In 2006, Harvard held a year-long Sesquicentennial Celebration. The Greater Harvard Area Historical Society is located on Hart Street. The society identifies and marks historical sites in the area. It also works to obtain histories of Harvard families, businesses, and farms that have been in operation for more than 100 years.

Harvard is the self-proclaimed Milk Capital of the World and hosts one of the longest-running festivals in Illinois, Harvard Milk Days, the first weekend of June, to commemorate their contributions to milk production during WWII.

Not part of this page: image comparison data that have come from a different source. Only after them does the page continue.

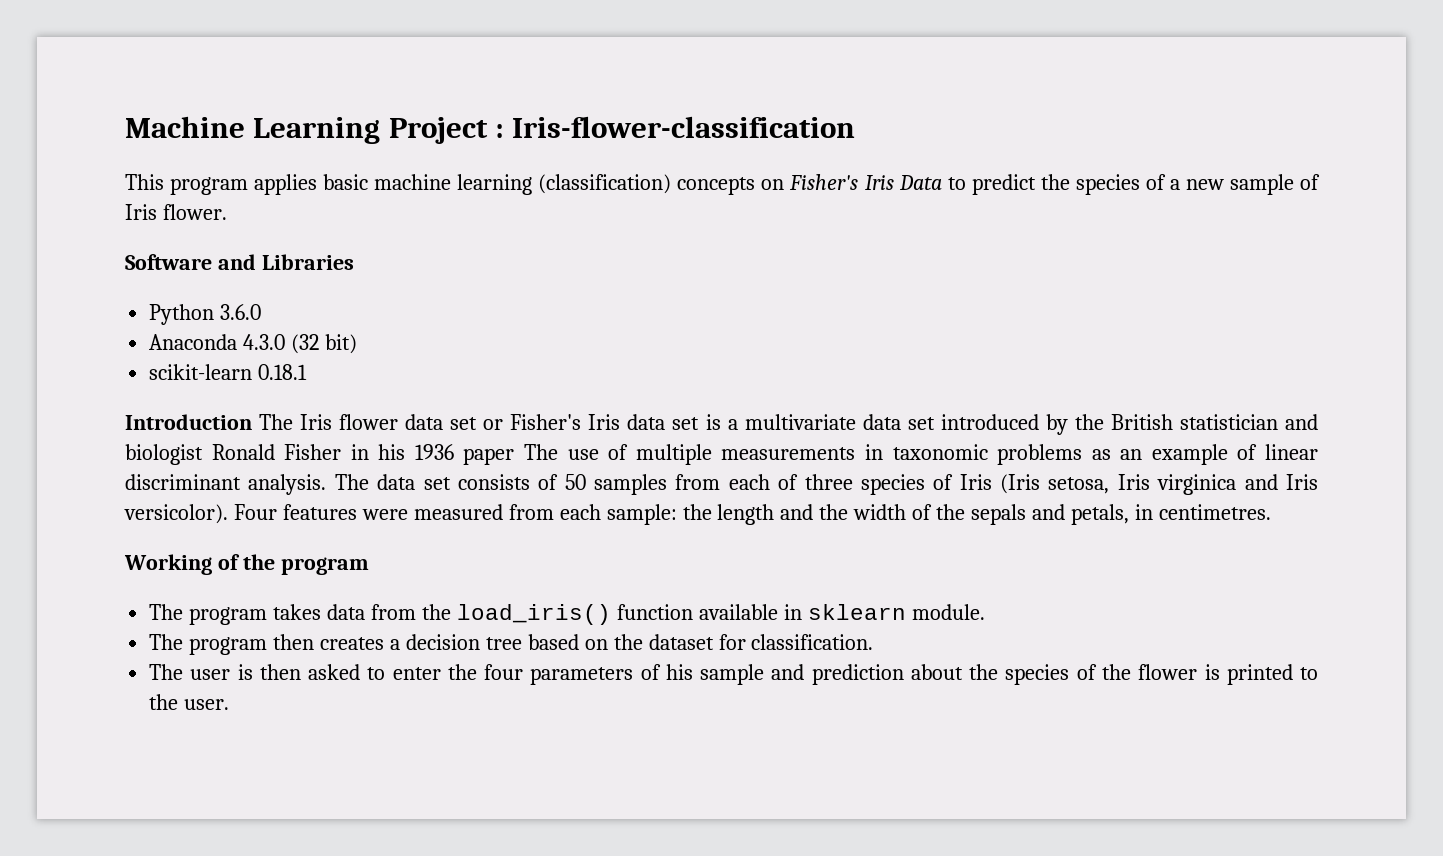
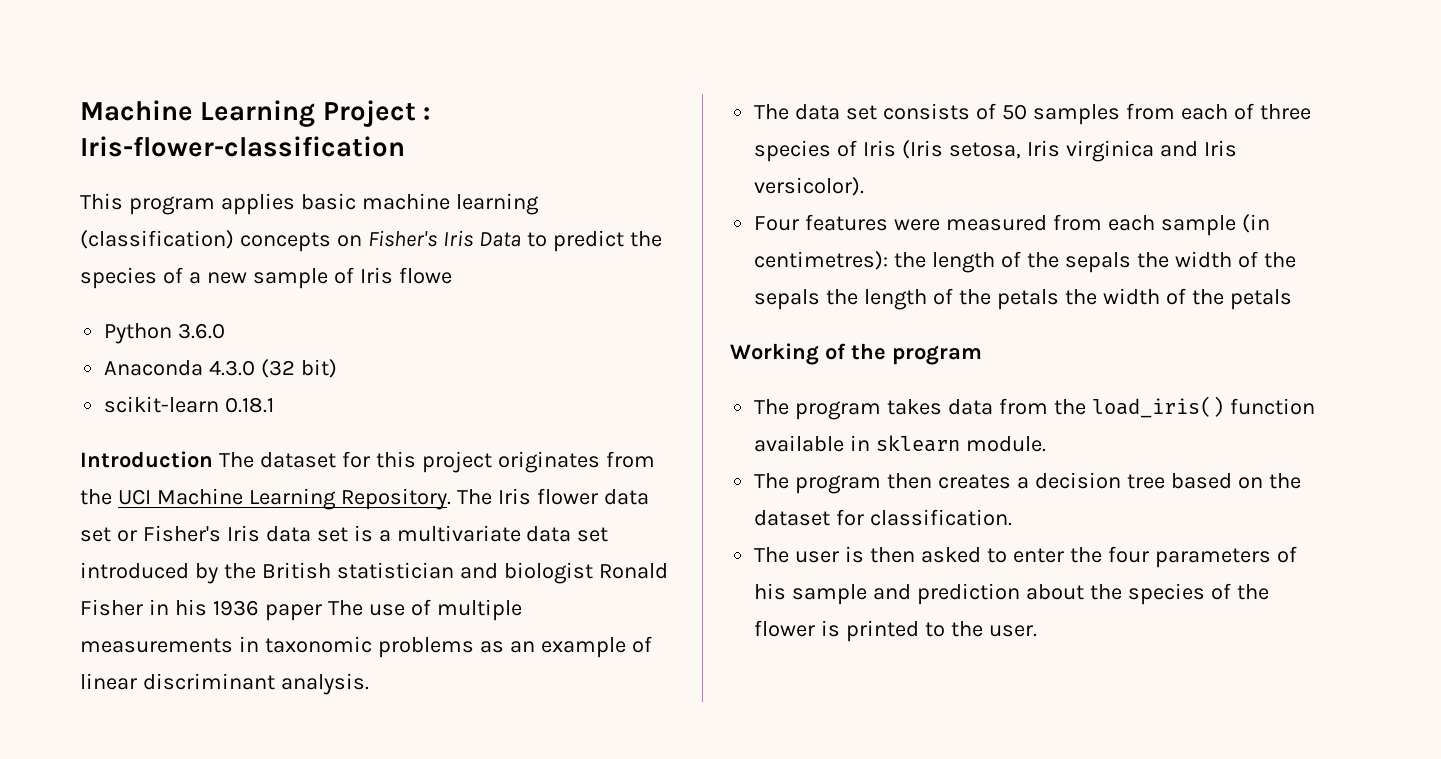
[162,204,227,220] [125,254,354,270] flower. // Software and Libraries -> [398,267,452,284] flowe
(294, 422) none -> [259,451,655,473] [80,488,492,510] dataset for this project originates from the UCI Machine Learning Repository. The
(327, 484) none -> (369, 684) //
(228, 514) none -> (865, 186) //
[606,504,814,525] sample: the length and -> [1160,214,1270,236] [754,251,1131,273] sample (in centimetres): the length of the sepals
[1032,504,1271,525] and petals, in centimetres. -> [826,288,1292,310] the length of the petals the width of the petals

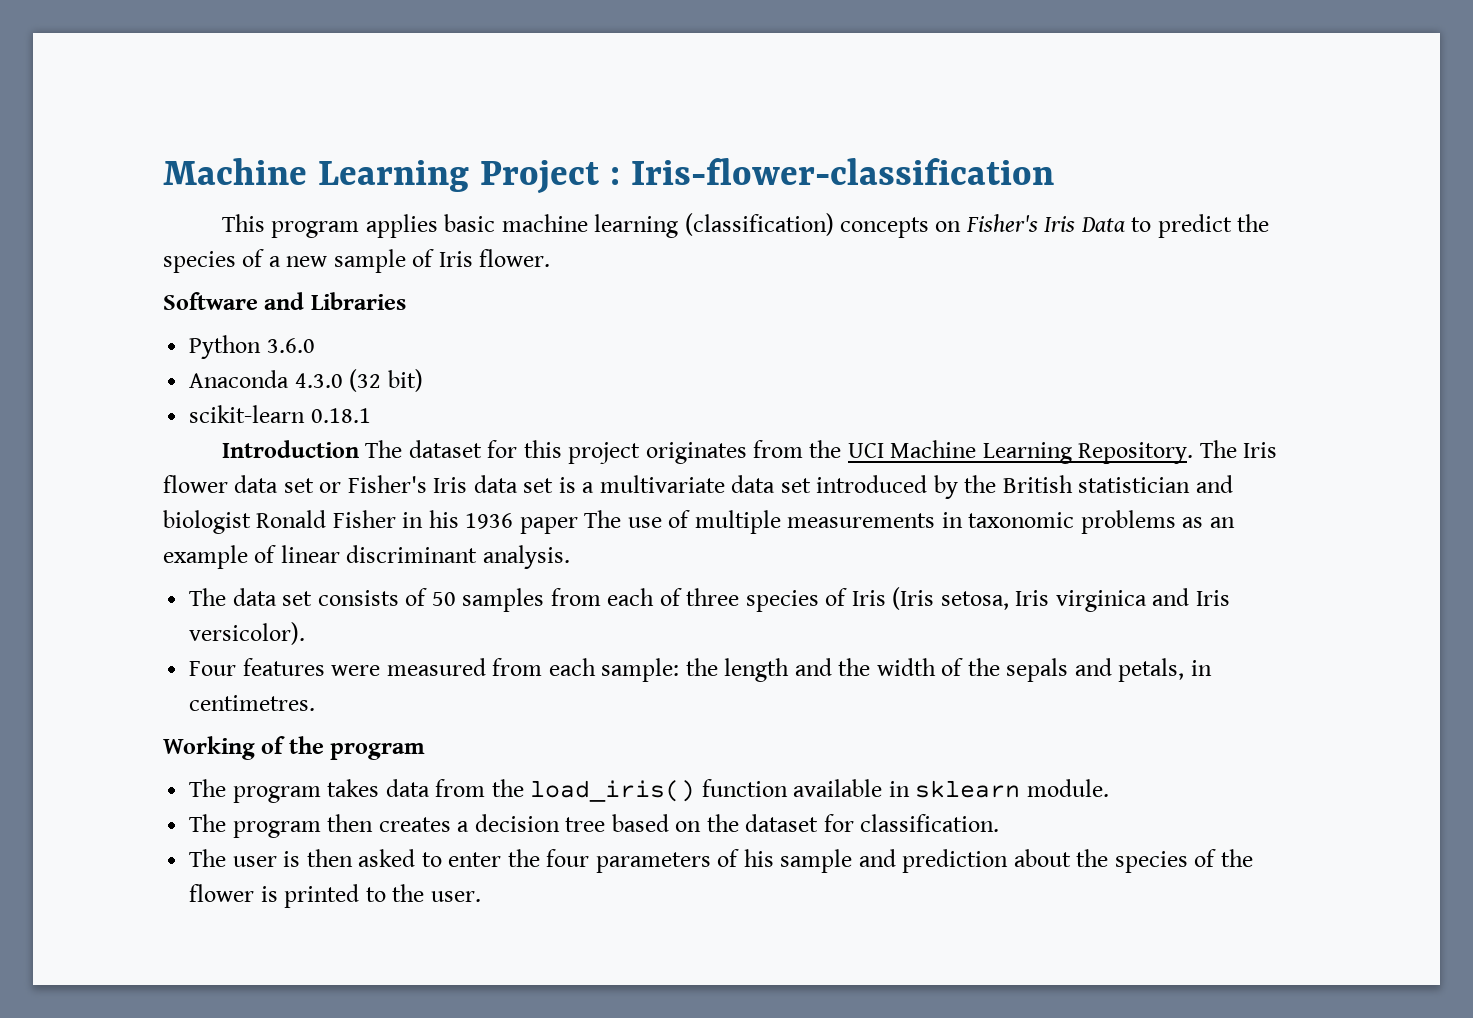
[398,267,452,284] flowe -> [479,249,551,267] [163,292,406,310] flower. // Software and Libraries
[1160,214,1270,236] [754,251,1131,273] sample (in centimetres): the length of the sepals -> [601,658,832,682] sample: the length and
[826,288,1292,310] the length of the petals the width of the petals -> [1074,658,1212,682] [189,695,316,711] and petals, in centimetres.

A symbol of the Milk Days Festival, the statue of a cow, Harmilda, "stands 5 feet tall, 8 feet long, and weighs about 125 pounds."

==Geography==
According to the 2010 census, Harvard has a total area of 8.58 sqmi, all land.

===Major streets===
- Airport Road
- Ayer Street
- Crowley Road
- Diggins Street/Brink Street
- Division Street
- Flat Iron Road
- Lawrence Road
- Marengo Street
- McGuire Road
- Oak Grove Road
- Ramer Road

==Demographics==

Historical population
| Census | Pop. | Note | %± |
| 1870 | 1,120 |  | — |
| 1880 | 1,607 |  | 43.5% |
| 1890 | 1,967 |  | 22.4% |
| 1900 | 2,602 |  | 32.3% |
| 1910 | 3,008 |  | 15.6% |
| 1920 | 3,294 |  | 9.5% |
| 1930 | 2,988 |  | −9.3% |
| 1940 | 3,121 |  | 4.5% |
| 1950 | 3,464 |  | 11.0% |
| 1960 | 4,248 |  | 22.6% |
| 1970 | 5,177 |  | 21.9% |
| 1980 | 5,126 |  | −1.0% |
| 1990 | 5,975 |  | 16.6% |
| 2000 | 7,996 |  | 33.8% |
| 2010 | 9,447 |  | 18.1% |
| 2020 | 9,469 |  | 0.2% |
U.S. Decennial Census 2010 2020

===Racial and ethnic composition===

Harvard, Illinois – Racial and ethnic composition Note: the US Census treats Hispanic/Latino as an ethnic category. This table excludes Latinos from the racial categories and assigns them to a separate category. Hispanics/Latinos may be of any race.
| Race / Ethnicity (NH = Non-Hispanic) | Pop 2000 | Pop 2010 | Pop 2020 | % 2000 | % 2010 | % 2020 |
|---|---|---|---|---|---|---|
| White (NH) | 4,741 | 4,901 | 3,885 | 59.29% | 51.88% | 41.03% |
| Black or African American (NH) | 46 | 64 | 55 | 0.58% | 0.68% | 0.58% |
| Native American or Alaska Native (NH) | 23 | 16 | 4 | 0.29% | 0.17% | 0.04% |
| Asian (NH) | 109 | 63 | 75 | 1.36% | 0.67% | 0.79% |
| Native Hawaiian or Pacific Islander alone (NH) | 0 | 0 | 0 | 0.00% | 0.00% | 0.00% |
| Other race alone (NH) | 0 | 12 | 17 | 0.00% | 0.13% | 0.18% |
| Mixed race or Multiracial (NH) | 54 | 121 | 219 | 0.68% | 1.28% | 2.31% |
| Hispanic or Latino (any race) | 3,023 | 4,270 | 5,214 | 37.81% | 45.20% | 55.06% |
| Total | 7,996 | 9,447 | 9,469 | 100.00% | 100.00% | 100.00% |

===2020 census===

As of the 2020 census, Harvard had a population of 9,469. The median age was 32.0 years. 29.8% of residents were under the age of 18 and 10.8% were 65 years of age or older. For every 100 females, there were 103.3 males, and for every 100 females age 18 and over, there were 100.8 males age 18 and over.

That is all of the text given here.